MSV Duisburg will Hertha-Party verhindern

MSV-Trainer Milan Sasic: „Wir können jeden schlagen, auf Dauer jedoch nicht mithalten.“ Foto: Lars Fröhlich
MSV-Trainer Milan Sasic: „Wir können jeden schlagen, auf Dauer jedoch nicht mithalten.“ Foto: Lars Fröhlich
Foto: WAZ FotoPool

Duisburg.. Hertha BSC Berlin kann am Montag den Bundesliga-Aufstieg feiern. Der MSV will das verhindern.

Endstation Sehnsucht. Hertha BSC wird in die Fußball-Bundesliga aufsteigen. Für Spieler und Fans des MSV Duisburg bleibt dies bis auf weiteres ein Traum. Um nicht unnötig zu leiden, wollen sich die Zebras am Montag Berliner Jubelszenen, Ehrenrunden und Schampus-Exzesse ersparen. Mit einem Sieg an der Wedau (20.15 Uhr) könnte die Hertha den Aufstieg bereits perfekt machen. Doch MSV-Trainer Milan Sasic hat da seine spezielle Sicht der Dinge: „Wir haben eine klare Ansage an die Berliner: Den Aufstieg im eigenen Stadion zu feiern, ist doch viel schöner.“

Viele Emotionen

Mit Berlin verbinden die Zebras nicht nur ihren eigenen Traum, den sich in einem Monat beim Pokalfinale gegen den FC Schalke 04 erfüllen werden. Das Hinspiel im Olympiastadion gewann der MSV 2:0. Es war ein hochemotionales Spiel – die Mannschaft spielte für ihren Trainer, der wenige Tage zuvor seine Mutter verloren hatte. Der Triumph an der Spree stand auch für den Aufschwung der Zebras in der Hinrunde.
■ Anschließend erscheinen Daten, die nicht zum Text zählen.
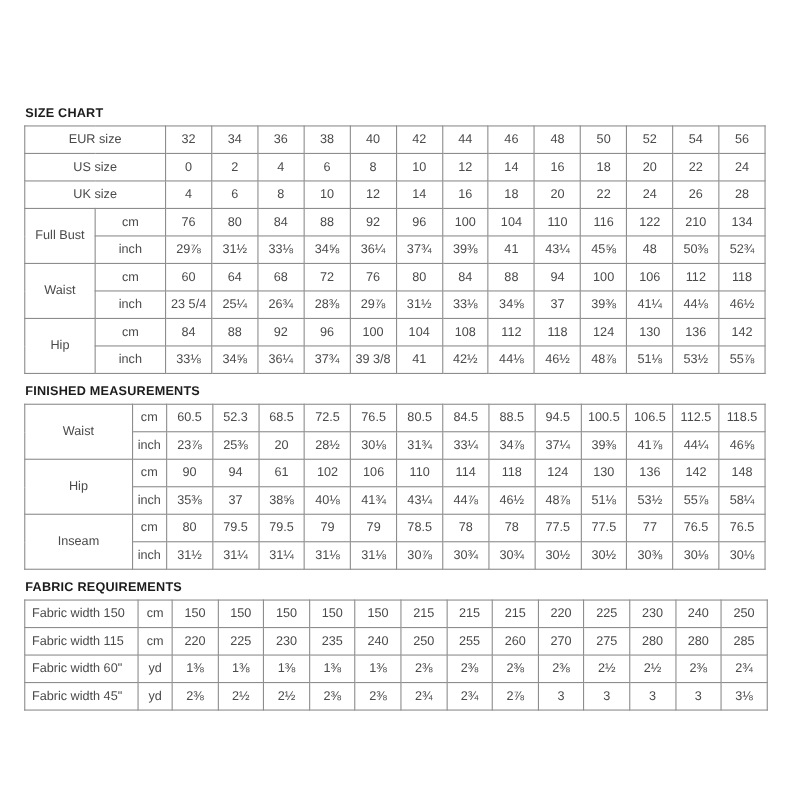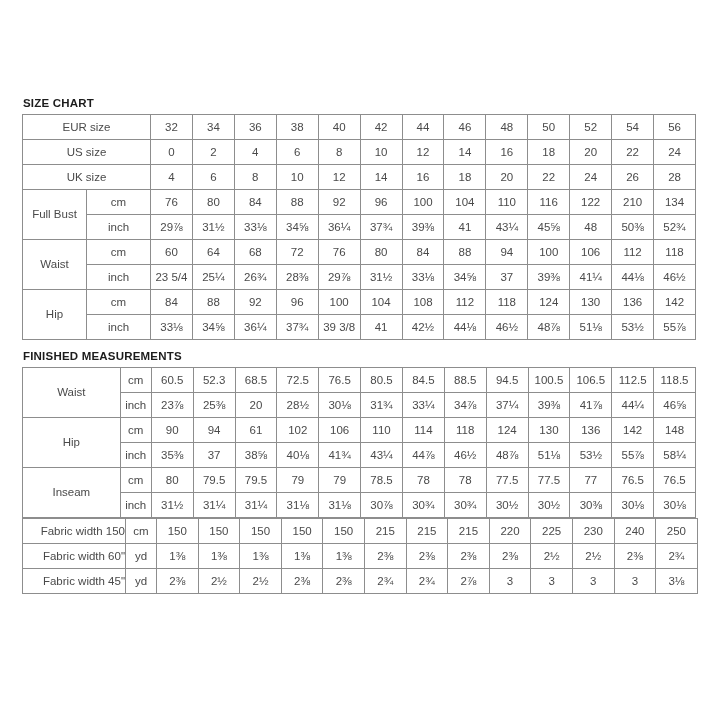"FABRIC REQUIREMENTS" div.section-title { html: none -> <div>FABRIC REQUIREMENTS</div> }
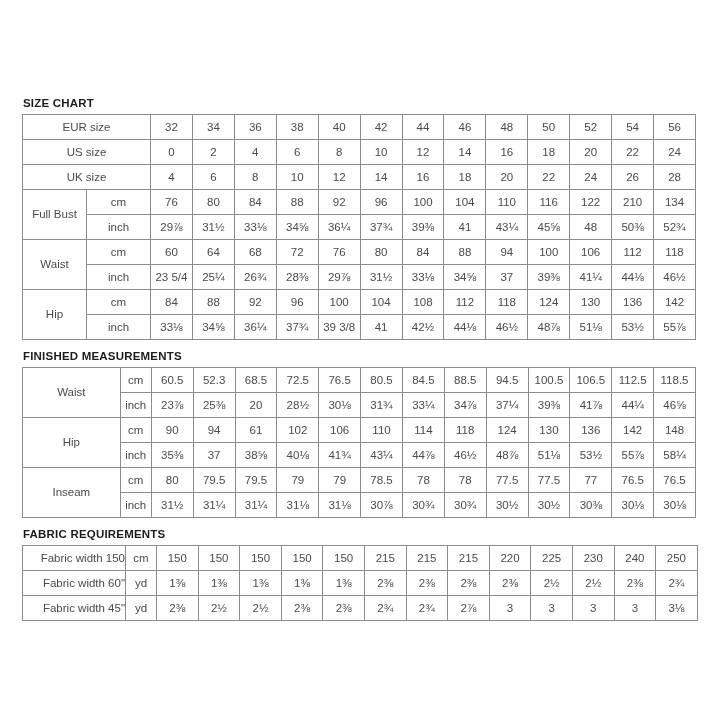"Fabric width 150" td.rowlabel.left { text-align: right -> left }
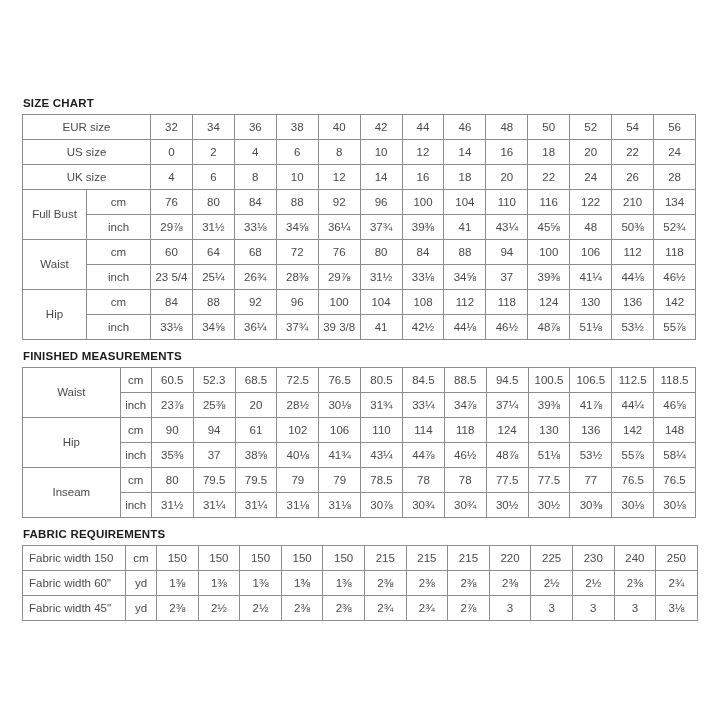"Fabric width 115" tr { html: none -> <tr> <td>Fabric width 115</td> <td>cm</td> <td>220</td> <td>225</td> <td>230</td> <td>235</td> <td>240</td> <td>250</td> <td>255</td> <td>260</td> <td>270</td> <td>275</td> <td>280</td> <td>280</td> <td>285</td> </tr> }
Mittlerweile haben sich die Dinge in der Liga verändert. „Es stehen die drei Mannschaften an der Spitze, die jeder Experte vor der Saison erwartet hat“, sagt Milan Sasic, der hinzufügt: „Natürlich können wir jede einzelne Mannschaft aus dieser Gruppe schlagen. Doch auf lange Sicht, über 34 Spieltage, können wir mit diesen Teams nicht mithalten.“ Immerhin holte der MSV vier Zähler gegen den FC Augsburg und vom Gastspiel bei der Hertha stehen drei Zähler zu Buche. Lediglich gegen den VfL Bochum verlor der MSV, kann sich aber am letzten Spieltag bei der Funkel-Elf noch revanchieren.

Sukalo ist dabei

Am Samstag und am Sonntag wird Milan Sasic mit seinem kleinen Kader noch einmal arbeiten, die Aufstellung wird der Kroate ohnehin erst im Laufe des Montagnachmittags festlegen. Bis dahin will Olcay Sahan fit sein. Der künftige Lauterer lag in den letzten Tagen mit einem Infekt flach. Dafür nehmen Goran Sukalo und Bruno Soares wieder uneingeschränkt am Training teil. Auch Ivica Grlic ist gut unterwegs, vielleicht reicht es am Montag sogar schon für einen Platz im Kader.

Für Jürgen Säumel, der aufgrund eines Beckenschiefstandes muskuläre Probleme hat, kommt das Spiel zu früh. Nach seinem Einsatz im Aachen-Spiel ist der Österreicher außer Gefecht. „Wir hatten erwartet, dass Jürgen schon weiter sei. Schade“, so Sasic.

Goran Sukalo, der seine Mittelohr-Operation gut weggesteckt hat, freut sich auf das Spiel gegen den Spitzenreiter: „Ich hoffe auf einen tollen Abend – vor allem für unsere Fans.“ Der MSV rechnet mit 15 000 Besuchern, darunter sollen 2000 Fans der Hertha sein. Die kommen indes, um eine Ehrenrunde zu sehen.